Cada músculo do meu corpo gritava até pelo menor movimento que fosse, roxos aparecendo em pontos específicos do meu corpo, presentes dos meus oponentes impiedosos em combate, logo, tudo que eu precisava hoje era um momento de descanso antes da minha rotina se apertar em experimentar modelos para o vestido que viria a usar no baile diplomático.

–Não se preocupe, eu sabia que um dia seu corpo não ia aguentar treinar, era apenas questão de tempo. –Kai respondera com as palavras acompanhadas por uma risada leve, soando como melodia junto ao canto dos pássaros. Em reação, coloquei uma mão no peito como que indicasse que eu ficara falsamente ofendida.

–Está me chamando de fraca, guarda Kai? –Sabendo meu jogo, rira mais, juntando-se a mim.

–Se você permanecesse no treinamento como o restante, aí sim eu me preocuparia. Um dia de descanso é mais do que merecido, tendo em vista que não estamos pegando leve com você.

Mas o objetivo principal da minha sugestão de caminharmos pelo jardim não era a fadiga ou o sol, era para que eu conseguisse informações sobre o palácio abandonado.

Levei-o "despretensiosamente" até perto de algumas árvores onde as torres do palácio ficavam visíveis e soltei como quem não esperasse nada:

–O que é aquilo? –Notei a percepção de Kai lançar seu escrutínio sobre as torres de pedra e agir com pouco caso enquanto balançou os ombros e apertou os olhos para enxergar direito, não vendo motivo para ficar alarmado com minha pergunta inocente.

–Ah, aquele é o palácio onde a família Galene costumava ficar.

–E quem fica nele agora? –Continuei com olhos desinteressados à mesma medida que curiosos, controlando-me para que ele não viesse a perceber o quanto estava investida em descobri a verdade que aquelas grossas paredes mantinham.

–Ninguém. É uma construção abandonada por conta de uma lenda que fala que o espírito de quem morreu na casa a clama e quem quer que tentasse viver nela seria atormentado pelas almas. A Rainha, em si, não é uma pessoa muito religiosa, mas não lhe custa quase nada apenas deixar o pequeno palácio no esquecimento, por isso ela é lacrada e ninguém tem realmente contato com ela, deixando apenas que a natureza a consuma junto aos pertences dos falecidos.

Minha cabeça foi logo fazendo conexões e cheguei a somente um questionamento por fim: ninguém tem contato com a casa e, ainda, seus quadros estavam descobertos pelo lençol branco, diferente do restante dos móveis.

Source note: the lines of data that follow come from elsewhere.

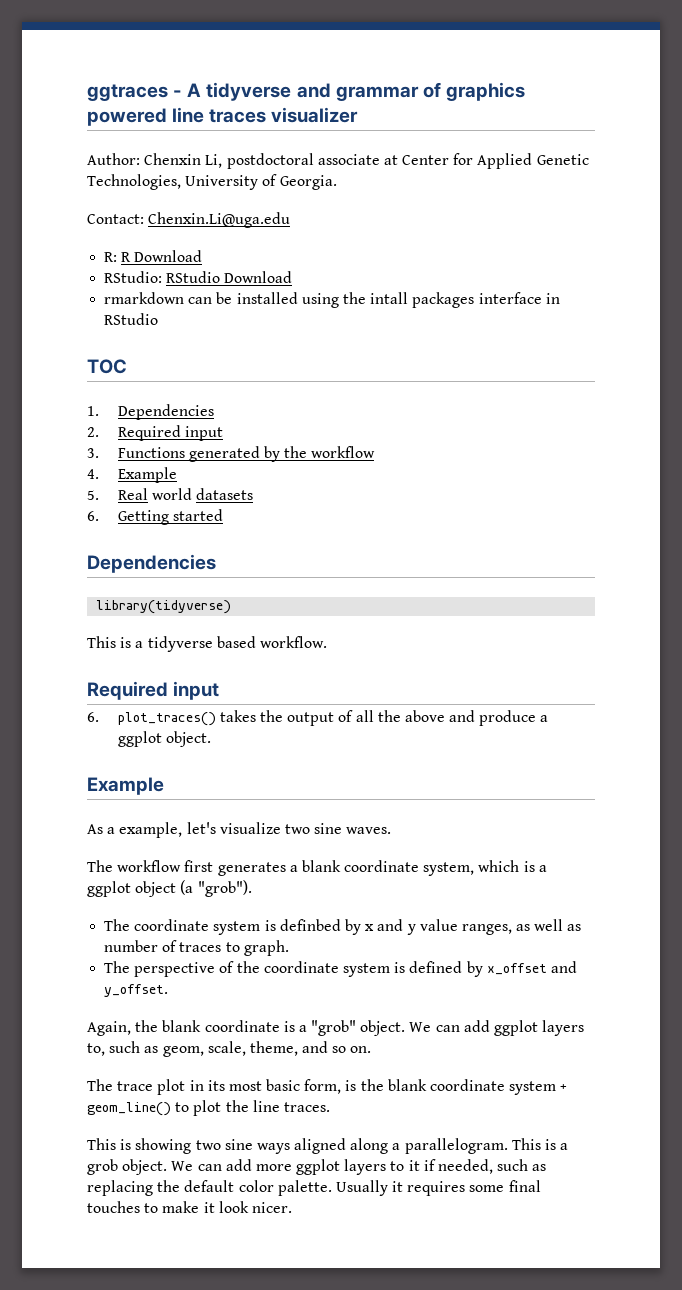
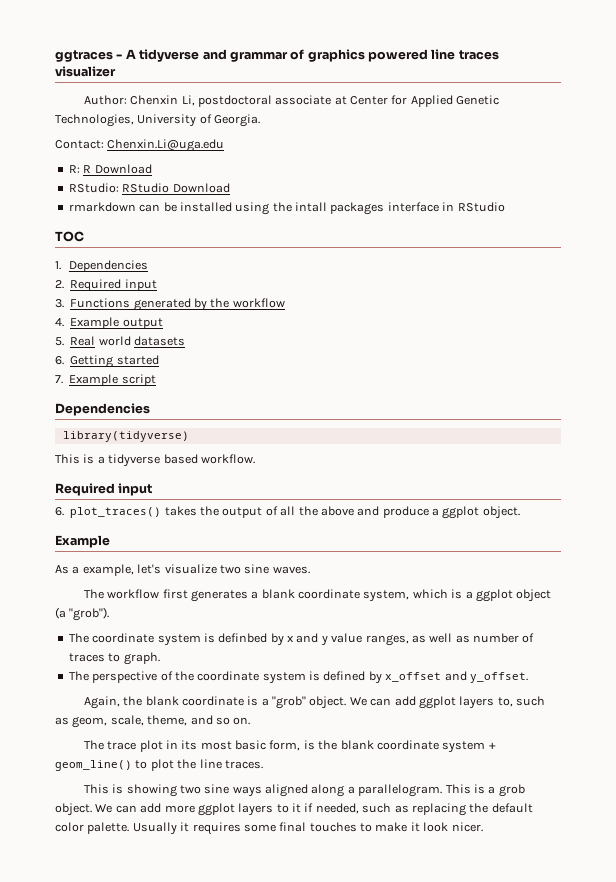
(177, 475) none -> [122,318,163,329] output
(223, 515) none -> [55,374,156,386] // 7. Example script

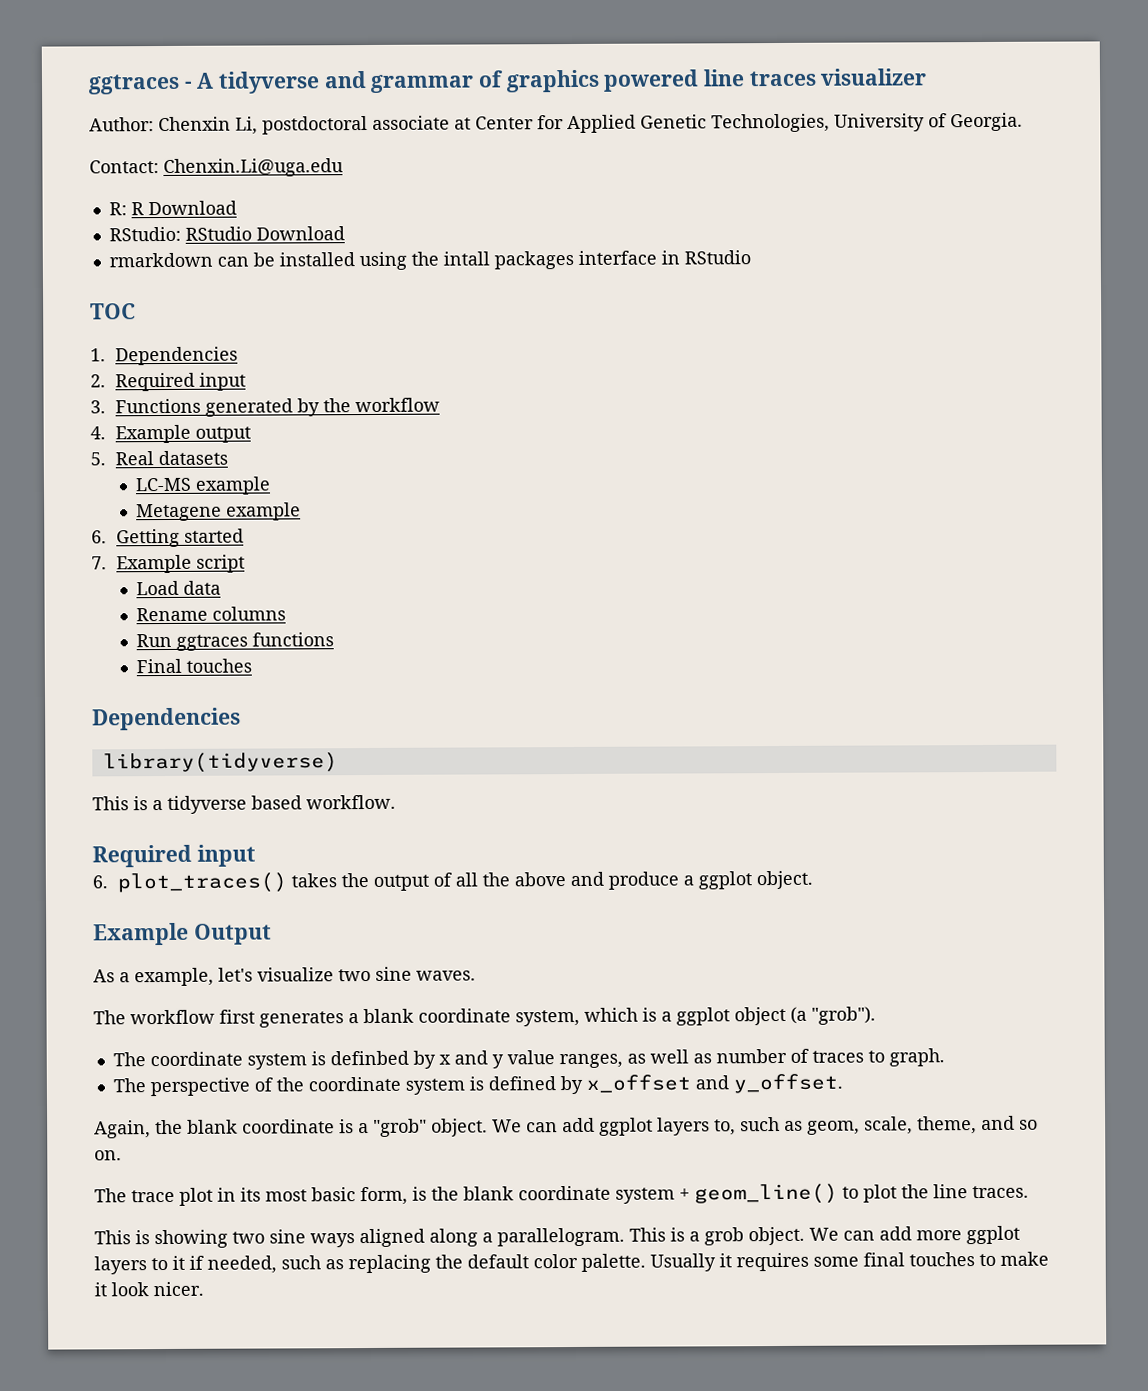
[98,336,131,346] world -> (155, 458) none
(185, 341) none -> [134,476,271,495] [135,502,301,522] // LC-MS example // Metagene example
(156, 380) none -> [135,580,221,596] [135,606,286,622] [135,632,334,651] [135,658,252,674] // Load data // Rename columns // Run ggtraces functions // Final touches
(110, 541) none -> [193,923,272,945] Output

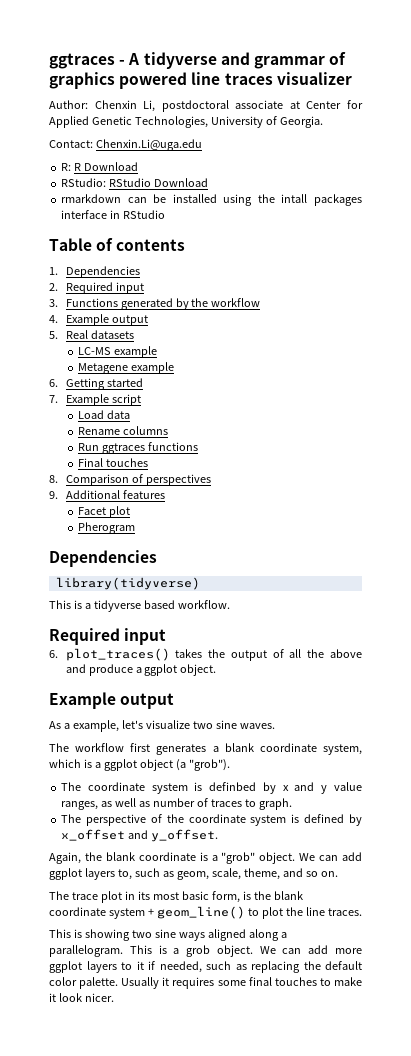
[90,303,136,320] TOC -> [49,238,186,251] Table of contents
(252, 665) none -> [49,474,211,486] [49,490,165,499] [77,506,130,518] [77,522,135,534] // 8. Comparison of perspectives // 9. Additional features // Facet plot // Pherogram
[193,923,272,945] Output -> [120,693,175,709] output

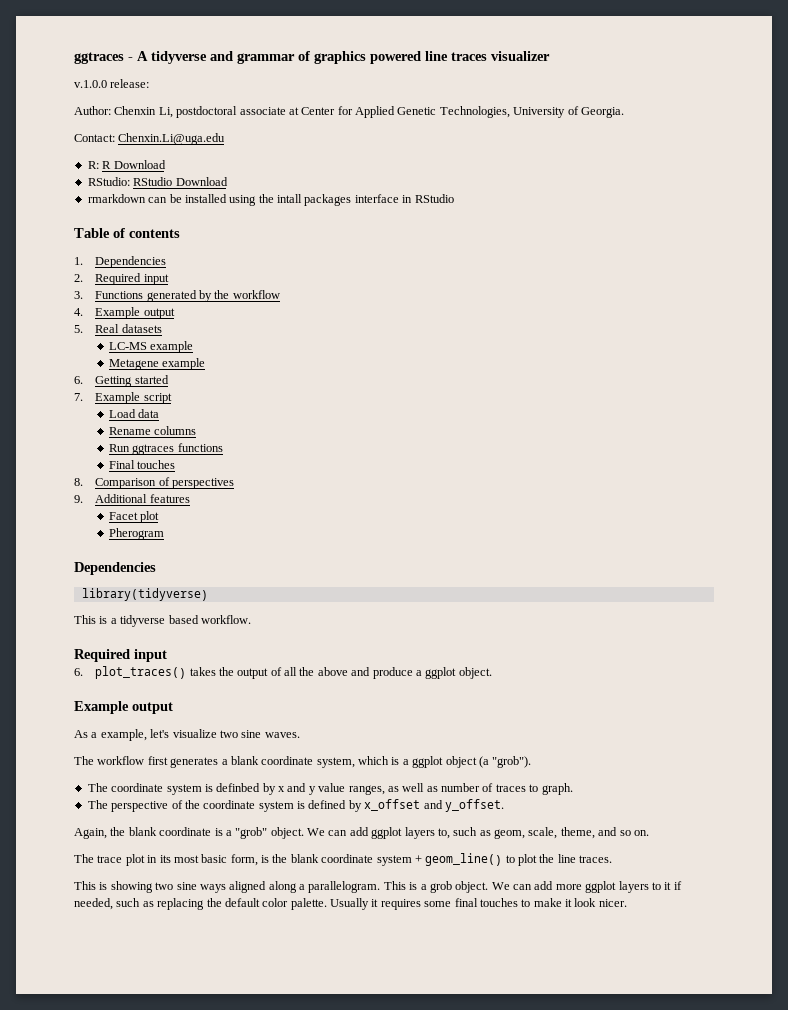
(352, 78) none -> [74,79,150,88] // v.1.0.0 release:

Alguém estaria não só desobedecendo ordens da Rainha como também indo atrás de informações sobre os Galenes.

Aparentemente, eu não sou a única atrás disso.

–Você acha que deveríamos voltar ao castelo? Creio que já esteja quase no horário da prova do vestido.

–Quer dar sua opinião sobre ele também? Não é todo dia que se pode presenciar a criação de um, segundo Bram, "vestido de cair o queixo".

Um sorriso despreocupado surgiu em seu lábios e já foi direcionando-nos de volta ao castelo.

–Será um prazer... Cordélia é uma das costureiras, certo? –Com uma risada em resposta, apenas fui caminhando de forma leve ao lado de Kai.

____________

–Qual o objetivo do vestido mesmo? –Ophelia, encostada ao batente da minha porta aberta, perguntou encarando-me enquanto eu era obrigada a ficar parada sobre um caixote de madeira ao receber alfinetes dos três pares de mãos habilidosas de Cordélia, Eira e uma mulher entre seus trinta e poucos anos com cabelos loiros presos rígidos em um coque que descobri se chamar Wren, uma pilha de nervos por estar à frente de Sombra, o que quase me provocava um sorriso.

–Em suma, acredito que distração.

–Pois acredite em mim quando digo que funcionará perfeitamente, estou completamente distraída. –Kai olhou-a em uma reprovação mais divertido que sério, Wren, por sua vez, arregalou seus olhos castanhos claros pela fata de sutileza do flerte, Cordélia se conteve eu dar uma risadinha discreta, já Eira levantara uma sobrancelha e, com um sorriso rígido em sua face, parecendo mais séria que divertida, olhou Ophelia de esguelha.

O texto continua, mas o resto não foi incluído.